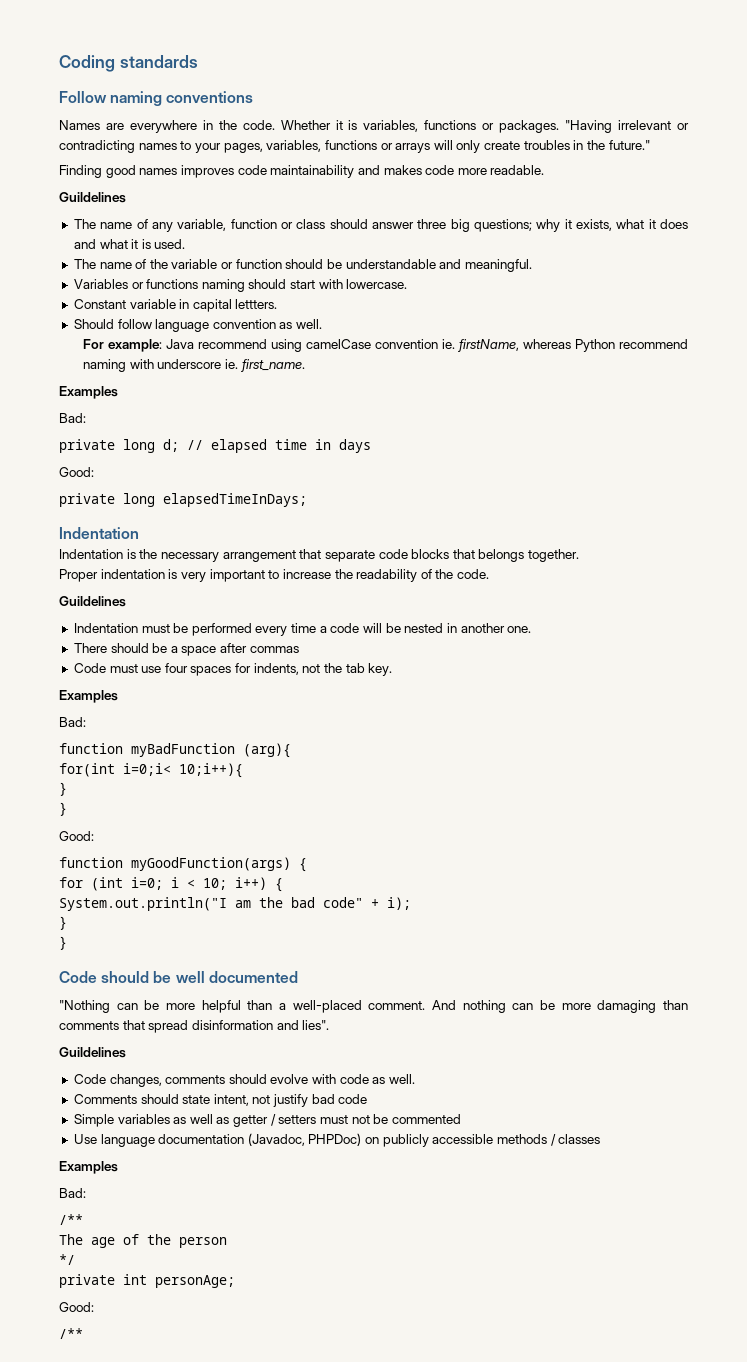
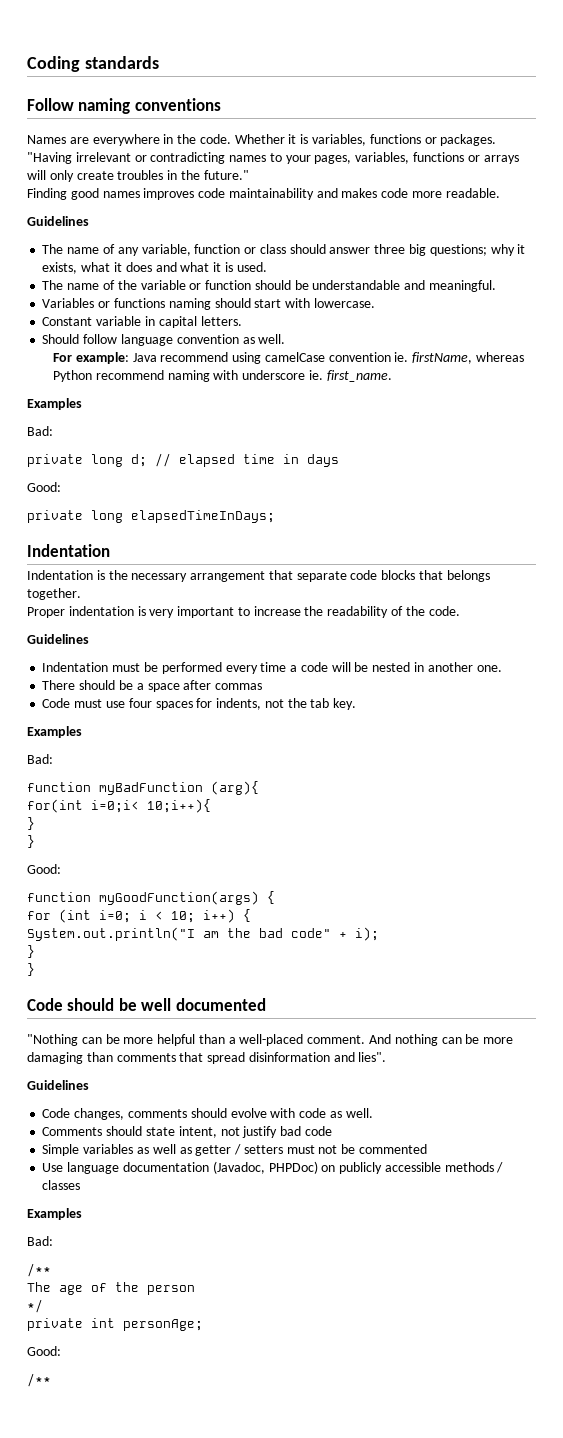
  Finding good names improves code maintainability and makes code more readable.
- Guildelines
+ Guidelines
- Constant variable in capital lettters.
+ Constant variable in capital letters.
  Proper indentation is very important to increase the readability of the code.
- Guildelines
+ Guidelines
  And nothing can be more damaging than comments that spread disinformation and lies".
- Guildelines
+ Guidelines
--
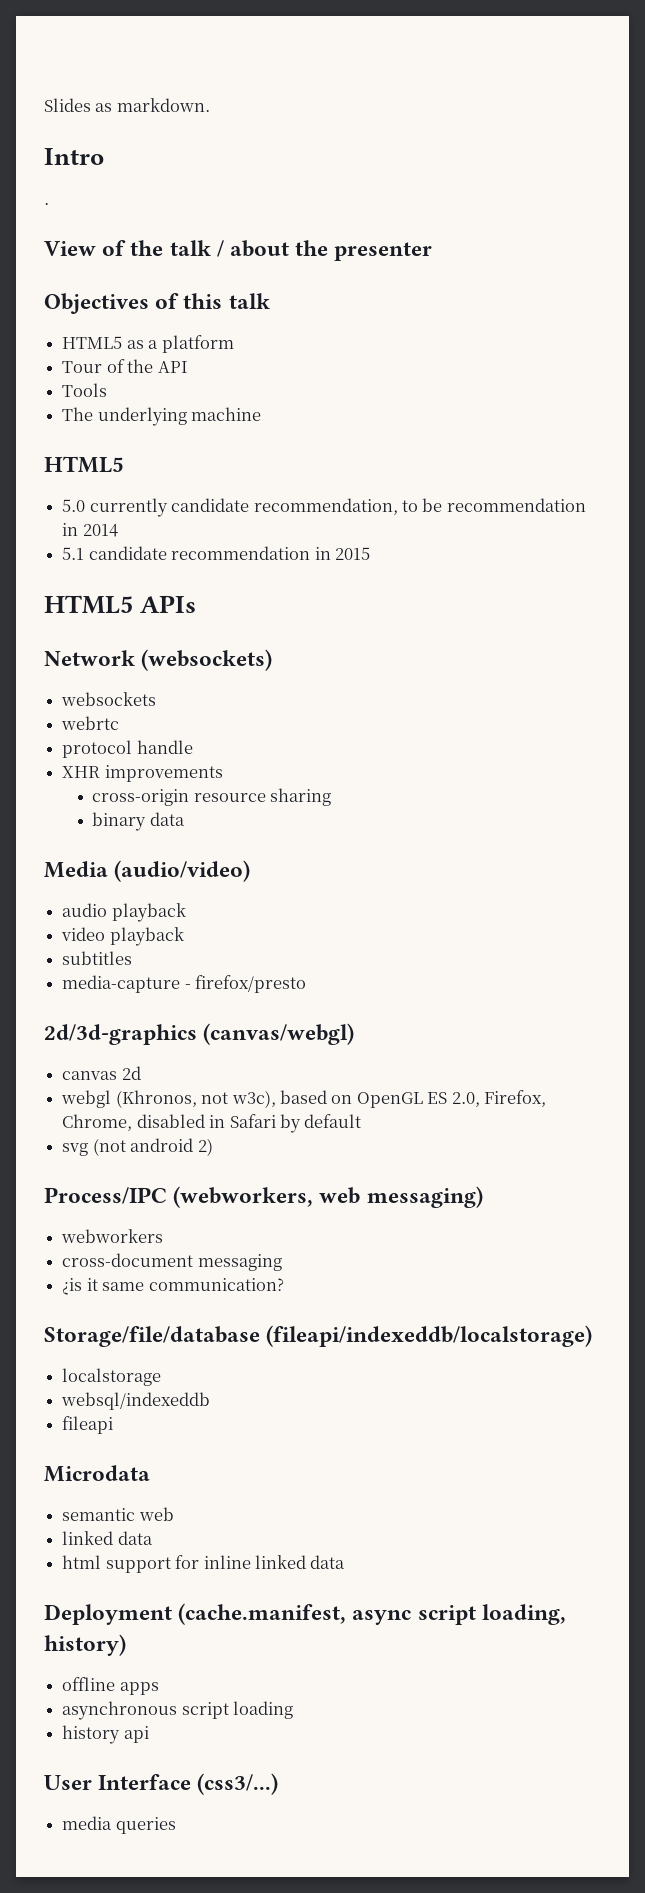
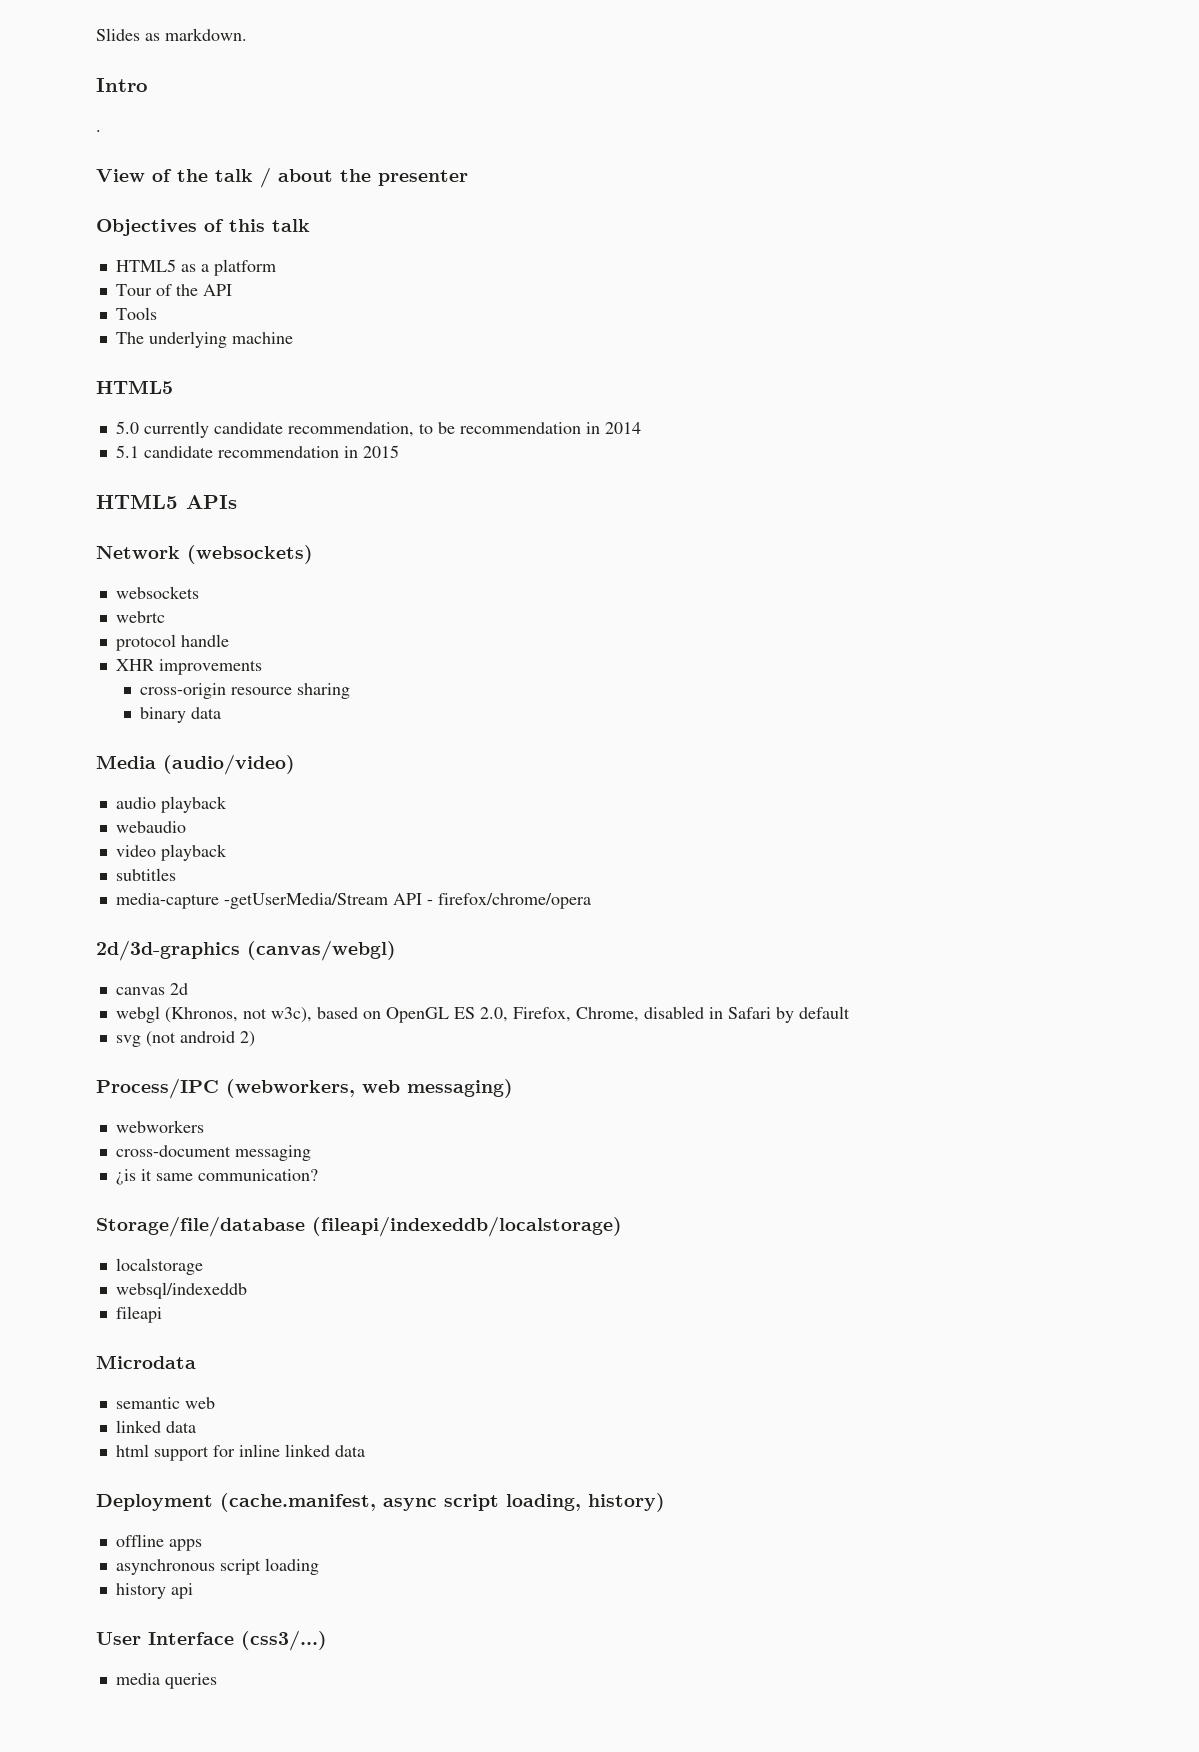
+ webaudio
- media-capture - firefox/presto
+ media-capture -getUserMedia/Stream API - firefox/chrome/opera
* * *
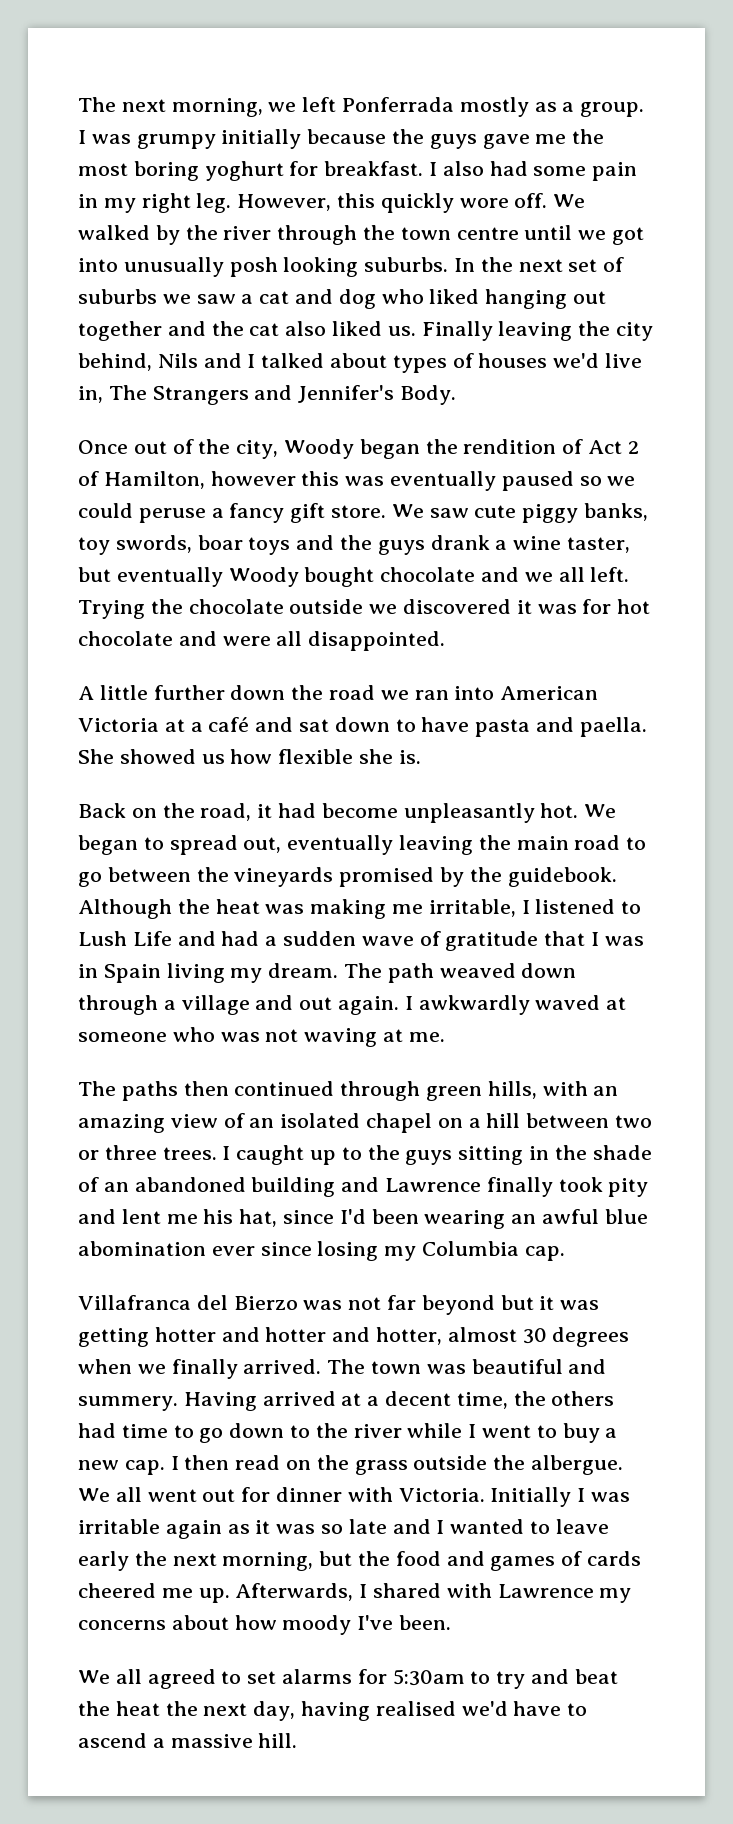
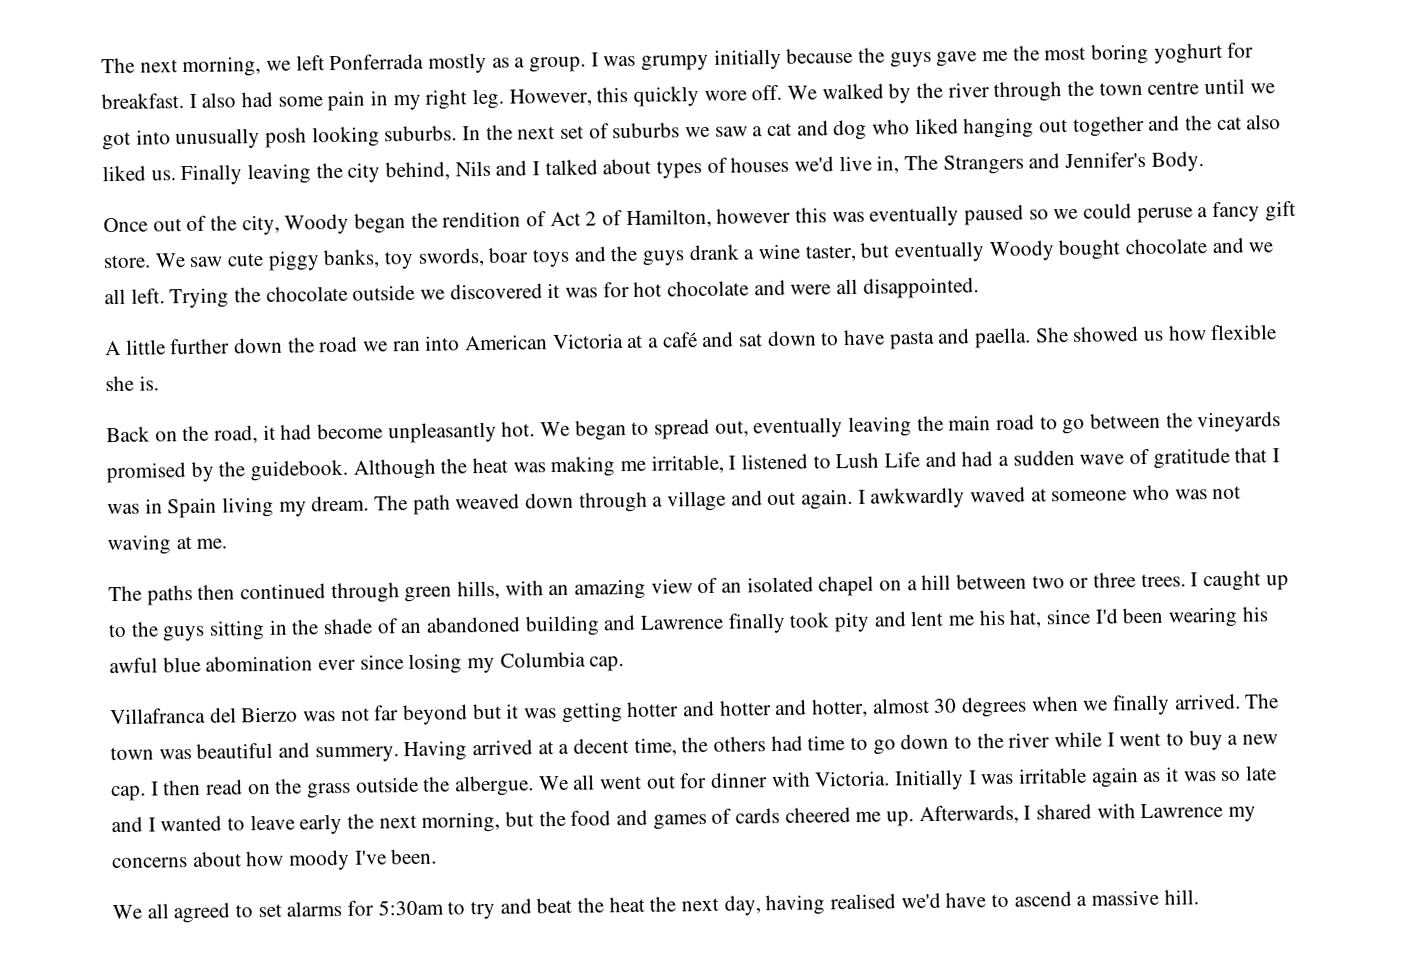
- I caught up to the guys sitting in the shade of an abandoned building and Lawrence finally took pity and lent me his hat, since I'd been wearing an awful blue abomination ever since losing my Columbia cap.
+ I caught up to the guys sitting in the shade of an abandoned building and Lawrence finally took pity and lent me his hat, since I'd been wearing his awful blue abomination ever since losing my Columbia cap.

DIRECTIONS FOR THIS TASK
Show each line of the material that includes the word "capture".

PROBLEM SOLUTION
- media-capture - firefox/presto
+ media-capture -getUserMedia/Stream API - firefox/chrome/opera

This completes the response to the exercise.